Kuhn defende que a mudança de paradigmas não é um processo racional.
A idéia é que não há qualquer padrão de racionalidade que irá avaliar e
criticar os paradigmas sob um ponto de vista comum, já que cada
paradigma possui seu conjunto de regras que só tem sentido dentro de sua
própria teoria. Ora, se a pesquisa científica muda de método assim que
mudam os paradigmas, então não existe um padrão comum que possa
avaliar paradigmas concorrentes. Portanto, esses paradigmas ou modelos
científicos são incomensuráveis, ou seja, incomparáveis. Isso quer dizer
que, tomando dois exemplos de explicação das órbitas planetárias, é
impossível comparar e dizer que modelo está certo ou errado, ou qual é
mais plausível do que o outro: a teoria de Newton ou a de Ptolomeu. O
conceito de verdade científica relativiza-se ao paradigma científico em
causa. Um outro argumento de Kuhn para a incomensurabilidade dos
paradigmas é o de que se a realidade da pesquisa científica é determinada
pelos paradigmas, então cada teoria científica descreverá uma realidade
diferente. E, portanto, toda disputa científica será absurda já que o que se
disputa são duas realidades distintas. Logo, cada paradigma descreve sua
realidade e é incomensurável com qualquer outro.

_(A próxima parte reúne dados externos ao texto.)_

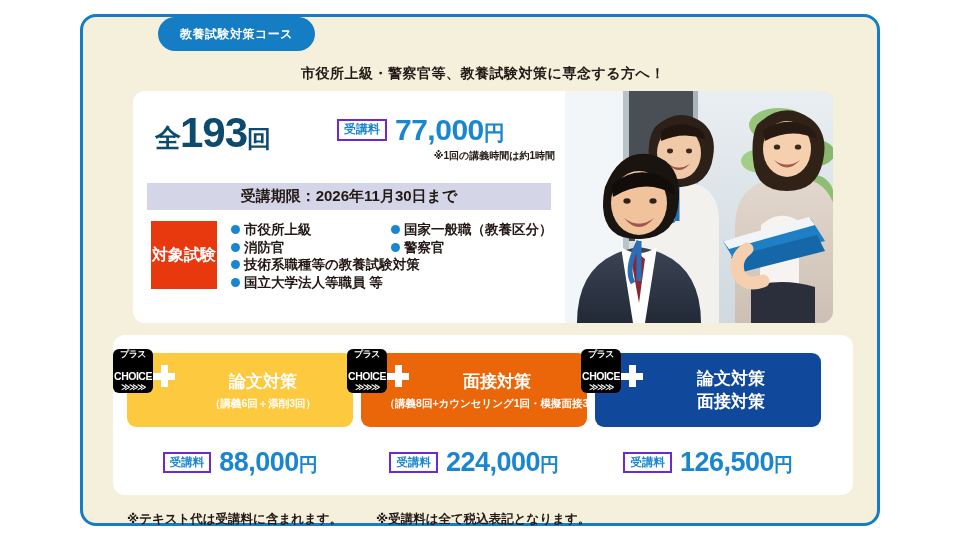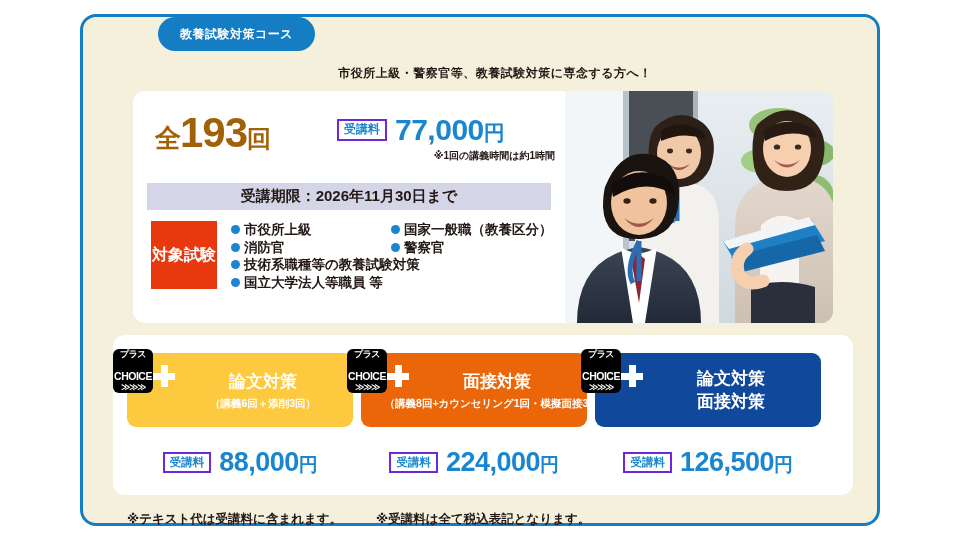"市役所上級・警察官等、教養試験対策に専念する方へ！" .headline { font-size: 12px -> 14px; left: 12px -> 0 }
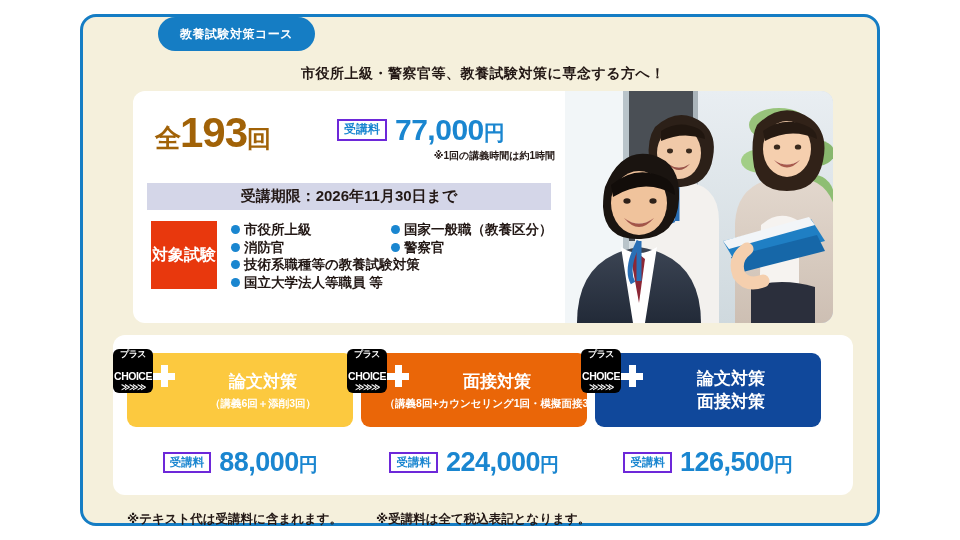"全193回" .count-block { color: #a16207 -> #0c4a6e }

A escolha entre paradigmas ou teorias científicas consiste, de acordo com
Kuhn, em disputas retóricas. A disputa entre dois paradigmas nada tem a
ver com experimentos, análises metodológicas ou deduções, mas sim com o
quão hábil forem os cientistas para estabelecerem suas regras, seus
modelos, suas questões e sua ciência normal. Isto quer dizer que o fato de o
modelo heliocêntrico do sistema solar ser considerado uma teoria
verdadeira é conseqüência somente da habilidade de persuasão de seus
defensores e não de uma determinação da argumentação racional nem de
experiências acumuladas.
A teoria que Kuhn defende em seu livro sobre o avanço do conhecimento
científico é uma teoria contrária à de que o conhecimento é produzido
mediante um processo de acumulação de informações. Segundo ele, o
processo acontece através de rupturas completas e súbitas de um
paradigma para o outro. Nada do que foi pesquisado ou organizado no
paradigma anterior será aproveitado no desenvolvimento futuro, pois são
modificações de mundos e de nada adianta utilizarmos dados de um mundo
em outro mundo totalmente diferente. A produção de conhecimento não é
cumulativa e progressiva, mas fragmentada; assim, “(…) a transição [entre
paradigmas] tem de ocorrer subitamente (embora não necessariamente
num instante) ou então não ocorre jamais”. (pág. 192).
O livro de Kuhn foi uma fonte de argumentos para sociólogos da ciência,
filósofos e historiadores que defendem um relativismo epistêmico. É uma
das principais obras dos relativistas e anti-realistas em ciência. O livro é
importante para aqueles que gostariam de conhecer mais detalhadamente
os principais argumentos de teorias relativistas.